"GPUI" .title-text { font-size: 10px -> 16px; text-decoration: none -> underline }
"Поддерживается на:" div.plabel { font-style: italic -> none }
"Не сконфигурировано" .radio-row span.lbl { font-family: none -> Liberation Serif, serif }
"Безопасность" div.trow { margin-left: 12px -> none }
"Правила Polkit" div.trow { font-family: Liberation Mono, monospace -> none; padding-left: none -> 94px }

:: PROBLEM STATEMENT ::
Type out the entries once more, precisely.

:: OUTPUT BELOW ::
"GPUI" .title-text { font-size: 10px -> 16px; text-decoration: none -> underline }
"Поддерживается на:" div.plabel { font-style: italic -> none }
"Не сконфигурировано" .radio-row span.lbl { font-family: none -> Liberation Serif, serif }
"Безопасность" div.trow { margin-left: 12px -> none }
"Правила Polkit" div.trow { font-family: Liberation Mono, monospace -> none; padding-left: none -> 94px }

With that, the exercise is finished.